Figure 2 shows a small example of the conversion from C source code to the MEMICS IR. The source code shown in the first box is a simple function, which computes the division of the operands a and b. Compiling this code using CLANG results in the LLVM IR, which is shown in the second box of the figure. It is observable that the IR itself is already more like a machine language, compared to the actual source code. First of all local memory for the operands is allocated, which is afterwards assigned with the actual values of them. In the next step the values are read from the memory into the two virtual registers \%0 and \%1. Next the division itself takes place and finally the result is returned. The MEMICS IR, which is shown in the last box of Figure 2, is retrieved from the LLVM IR via the LLVM MEMICS backend. The result is even closer to the MIPS assembly language then the LLVM IR. The actual instruction has been embedded between the current program counter and the following program counter, which are both required in order to properly process the model. First of all in line 1 the local stack pointer gets allocated. In line 2 and 3 the operands - respectively the registers 4 and 5 - are stored in the local memory. Now, the actual division takes part in line 4, where the result is store in register 10 and the remainder in register hi. In the next two instructions the result is assigned to the return value register 2 and the stack pointer gets freed.

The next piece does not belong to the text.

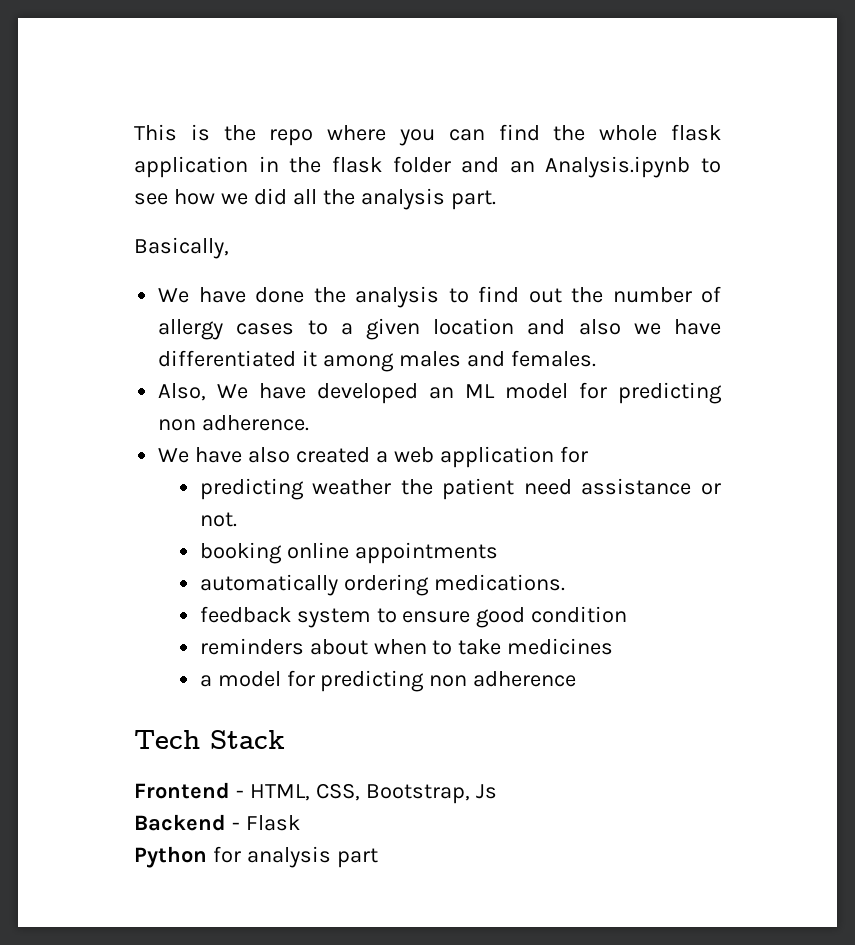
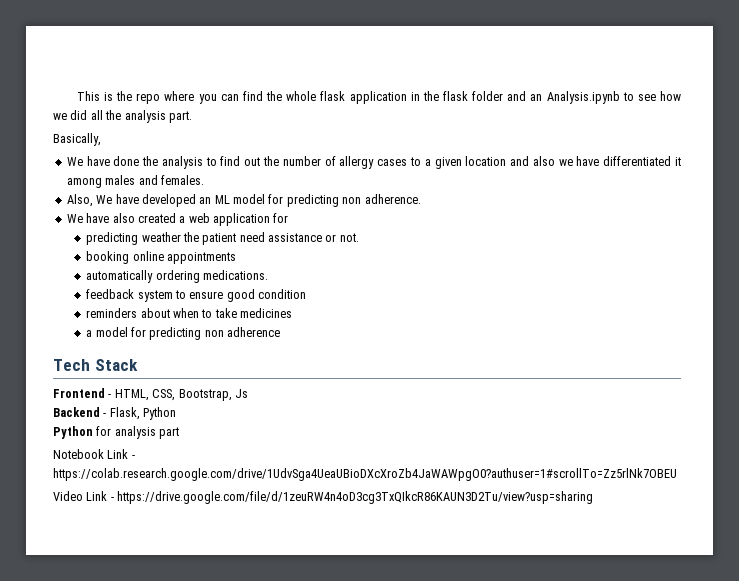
[245,815,300,831] Flask -> [109,407,177,420] Flask, Python
(378, 858) none -> [53,449,135,459] [53,468,677,481] [53,491,594,504] // Notebook Link - https://colab.research.google.com/drive/1UdvSga4UeaUBioDXcXroZb4JaWAWpgO0?authuser=1#scrollTo=Zz5rlNk7OBEU // Video Link - https://drive.google.com/file/d/1zeuRW4n4oD3cg3TxQIkcR86KAUN3D2Tu/view?usp=sharing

Finally the function returns to its caller, which is stored in the ra (return address) register.

#### 2.3 The MEMICS Core

The MEMICS Core is the actual verification engine of the MEMICS tool, which checks if the MEMICS IR and its underlying C/C++ source code suffers from any runtime error or not. The verification process is based on Bounded Model Checking (BMC) [BCC+03]. Therefore, the MEMICS IR is unrolled step by step into a logic formula in Static Single Assignment (SSA) form [AWZ88, RWZ88] and then passed to the MEMICS Proof Engine. This proof engine is a self developed Interval Constraint Solver (ICS), based on the ideas from HySAT and its successor ISAT [FHT+07]. The main difference between an ICS and common SAT-/SMT-Solvers [MMZ+01, dMB09] - e.g. MiniSAT [ES03], Boolector [BB09], Z3 [dMB08] and many other - is, instead of dealing with fix-point variable decisions during the internal search procedure, variable ranges are deduced. Since the main purpose of our tool is software verification, it contains many special features regarding the analysis of software. For details on these features please refer to [NT12].

## 3 Results

In [NT12] we have tested MEMICS on an internal benchmark set, which contains different types of runtime errors, based on errors observed in real life. We used the Common Weakness Enumeration (CWE) [cwe] database to define the base classes for these errors. As the CWE gathers almost any kind of error, which is observable in a computer based environment, we do by far not match all error classes, but only show the most relevant ones for static software analysis. The result of these tests is shown in Table 1, where we have compared MEMICS with two analysis tools, CBMC [CKL04] and LLBMC [SFM10], which are also operating based on BMC.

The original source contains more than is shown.